Il programma politico di Macri è incentrato su grandi cambiamenti in ambito economico e in politica estera. Per quanto riguarda l’economia, che versa in una prolungata stagnazione da ormai alcuni anni a causa di alta inflazione, crescente deficit fiscale e riduzione dei prezzi delle commodities che hanno ridotto le rendite delle esportazioni agricole, ci si attende un minore interventismo statale, una politica monetaria meno restrittiva (dovrebbero essere aboliti i controlli di capitale) e una rinnovata apertura commerciale. Il nuovo presidente ha dimostrato di ritenere prioritaria l’economia, nominando sei ministri dedicati rispettivamente a finanze, lavoro, produzione, energia, agricoltura, energia e trasporti. Per quanto riguarda le relazioni internazionali, la finalità sarà quella di reintrodurre l’Argentina al centro dei rapporti della comunità internazionale, ristabilendo pieni rapporti con le potenze occidentali e prendendo le distanze da alcuni alleati ‘scomodi’ del periodo kirchnerista come il Venezuela.

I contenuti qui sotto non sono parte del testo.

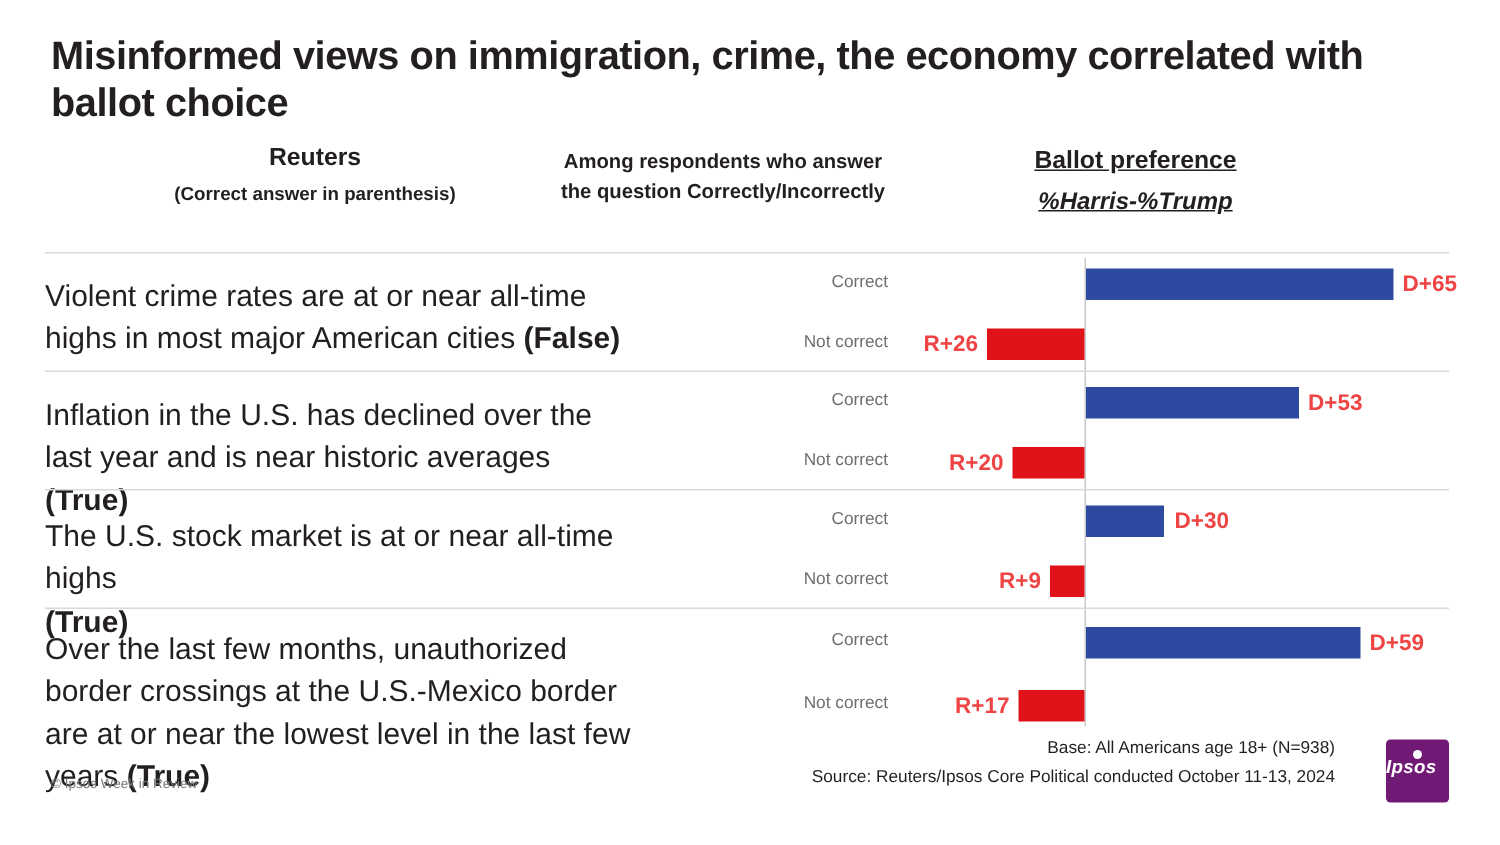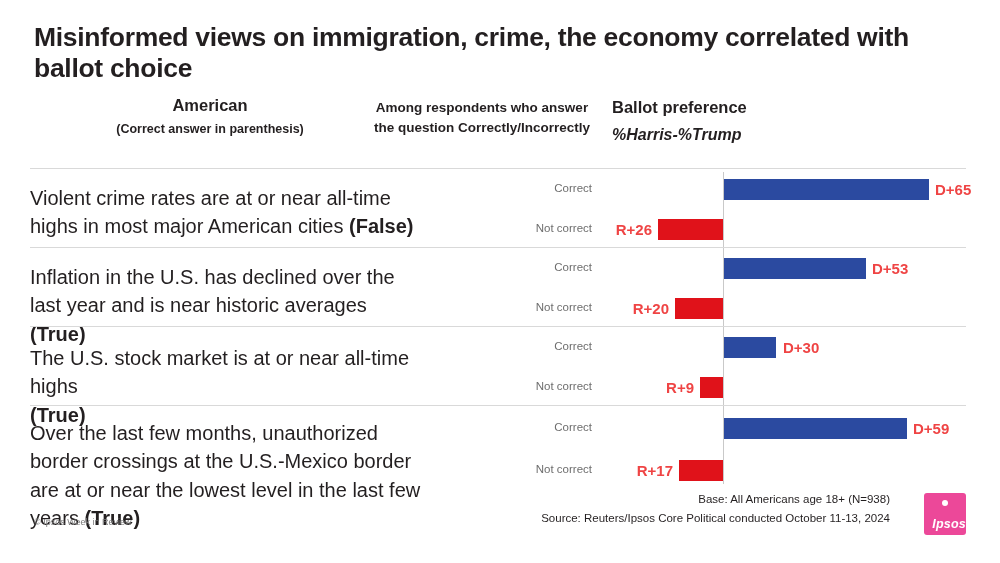--- a/index.html
+++ b/index.html
@@ -48,21 +48,22 @@
     font-size: 13.5px;
     font-weight: bold;
     line-height: 1.45;
   }
 
   .hdr-ballot {
     position: absolute;
     left: 612px;
     top: 98px;
     width: 290px;
-    text-align: left;
+    text-align: center;
+    text-decoration: underline;
   }
   .hdr-ballot .b1 { font-size: 16.5px; font-weight: bold; }
   .hdr-ballot .b2 { font-size: 16px; font-weight: bold; font-style: italic; margin-top: 9px; }
 
   
   .rows { position: absolute; left: 0; top: 168px; width: 1000px; }
   .row {
     position: relative;
     height: 79px;
   }
@@ -153,30 +154,30 @@
     bottom: 36px;
     font-size: 9px;
     color: #7a7a7a;
   }
   .logo {
     position: absolute;
     right: 34px;
     bottom: 28px;
     width: 42px;
     height: 42px;
-    background: #ec4899;
+    background: #701a75;
     border-radius: 3px;
     color: #ffffff;
     font-size: 12.5px;
     font-weight: bold;
     font-style: italic;
     display: flex;
     align-items: flex-end;
-    justify-content: flex-end;
-    padding-bottom: 4px;
+    justify-content: flex-start;
+    padding-bottom: 17px;
     letter-spacing: 0.2px;
   }
   .logo .dot {
     position: absolute;
     top: 7px;
     left: 50%;
     transform: translateX(-50%);
     width: 6px;
     height: 6px;
     background: #ffffff;
@@ -184,21 +185,21 @@
   }
 </style>
 </head>
 <body>
 
 <div class="page">
 
   <div class="title">Misinformed views on immigration, crime, the economy correlated with ballot choice</div>
 
   <div class="hdr-question">
-    <div class="h1">American</div>
+    <div class="h1">Reuters</div>
     <div class="h2">(Correct answer in parenthesis)</div>
   </div>
 
   <div class="hdr-among">Among respondents who answer the question Correctly/Incorrectly</div>
 
   <div class="hdr-ballot">
     <div class="b1">Ballot preference</div>
     <div class="b2">%Harris-%Trump</div>
   </div>
 

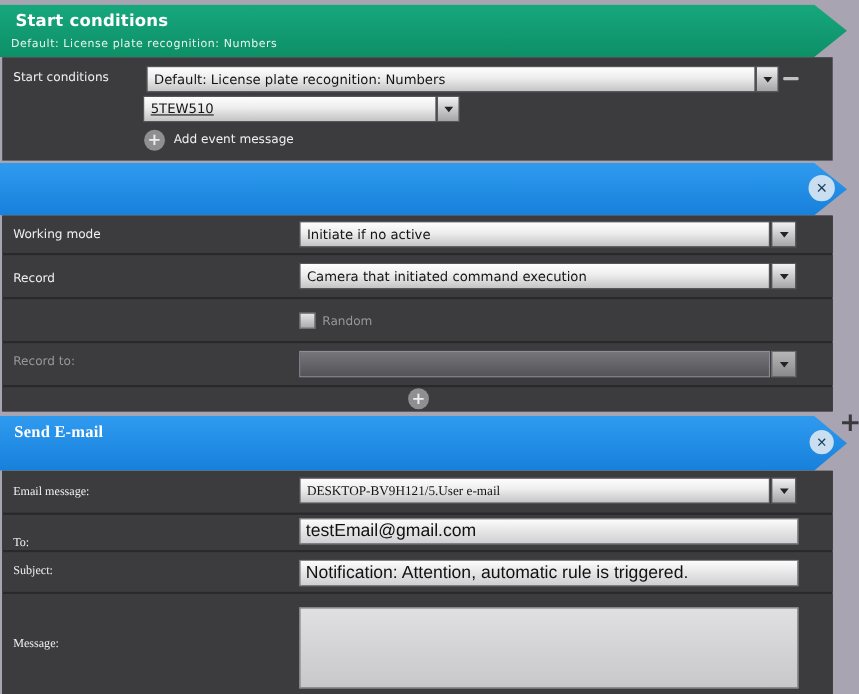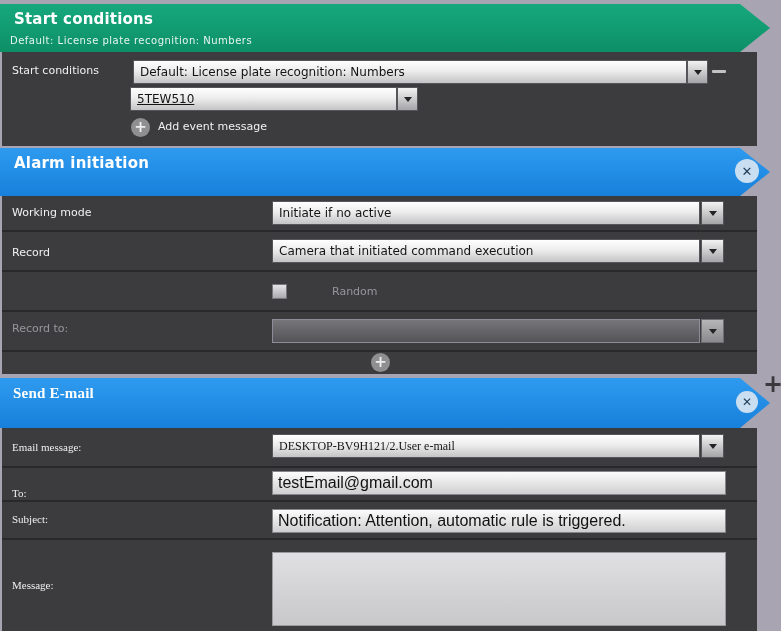--- a/index.html
+++ b/index.html
@@ -76,21 +76,20 @@
     </div>
     <div class="ddbtn" style="left:395px;top:35px;">
       <span class="tri"></span>
     </div>
 
     <div class="plus-circle" style="left:129px;top:66px;">+</div>
     <div class="lbl" style="left:156px;top:64px;">Add event message</div>
   </div>
 
   <div class="hdr blue1">
-    <div class="hdr-title">Alarm initiation</div>
   </div>
   <div class="close-btn" style="left:735px;top:159px;width:24px;height:24px;font-size:13px;">
     <span>✕</span>
   </div>
 
   <div class="blk gapbg" style="top:196px;height:178px;">
     <div class="row" style="top:0;height:34px;"></div>
     <div class="row" style="top:36px;height:38px;"></div>
     <div class="row" style="top:76px;height:38px;"></div>
     <div class="row" style="top:116px;height:38px;"></div>
@@ -106,21 +105,21 @@
 
     <div class="lbl" style="left:10px;top:46px;">Record</div>
     <div class="dd" style="left:270px;top:43px;width:428px;">
       <span>Camera that initiated command execution</span>
     </div>
     <div class="ddbtn" style="left:699px;top:43px;width:23px;">
       <span class="tri"></span>
     </div>
 
     <div class="checkbox" style="left:270px;top:88px;"></div>
-    <div class="lbl dis" style="left:291px;top:85px;margin-left:39px;">Random</div>
+    <div class="lbl dis" style="left:291px;top:85px;">Random</div>
 
     <div class="lbl dis" style="left:10px;top:122px;">Record to:</div>
     <div class="dd dis" style="left:270px;top:123px;width:428px;">
       <span></span>
     </div>
     <div class="ddbtn dis" style="left:699px;top:123px;width:23px;">
       <span class="tri"></span>
     </div>
 
     <div class="plus-circle" style="left:369px;top:157px;">+</div>
@@ -135,21 +134,21 @@
   <div class="corner-plus">+</div>
 
   <div class="blk gapbg" style="top:428px;height:203px;">
     <div class="row" style="top:0;height:38px;"></div>
     <div class="row" style="top:40px;height:32px;"></div>
     <div class="row" style="top:74px;height:36px;"></div>
     <div class="row" style="top:112px;height:91px;"></div>
 
     <div class="lbl f-arial" style="left:10px;top:8px;">Email message:</div>
     <div class="dd f-arial" style="left:270px;top:6px;width:428px;">
-      <span>DESKTOP-BV9H121/2.User e-mail</span>
+      <span>DESKTOP-BV9H121/5.User e-mail</span>
     </div>
     <div class="ddbtn" style="left:699px;top:6px;width:23px;">
       <span class="tri"></span>
     </div>
 
     <div class="lbl f-arial" style="left:10px;top:54px;">To:</div>
     <input class="txt" style="left: 270px; top: 43px; width: 454px;" value="testEmail@gmail.com">
 
     <div class="lbl f-arial" style="left:10px;top:80px;">Subject:</div>
     <input class="txt" style="left: 270px; top: 81px; width: 454px;" value="Notification: Attention, automatic rule is triggered.">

Il compito di Macri è complesso e sembra dunque poco probabile che si verifichino cambiamenti immediati profondi nella performance economica dell’Argentina, alla luce di un sistema istituzionale e produttivo ormai consolidato dopo i dodici anni al potere del kirchnerismo. Tuttavia, nel medio periodo il cambio di rotta impresso da Buenos Aires potrebbe ripercuotersi anche sugli altri paesi della regione sudamericana. Il modello della sinistra populista e nazionalista, che aveva raccolto grande successo nel decennio scorso, sta infatti dimostrando segnali di esaurimento accentuati anche dall’attuale congiuntura macroeconomica che sta penalizzando i paesi esportatori di materie prime. L’esito delle elezioni argentine può dunque simboleggiare l’inizio di una fase totalmente nuova in Sud America.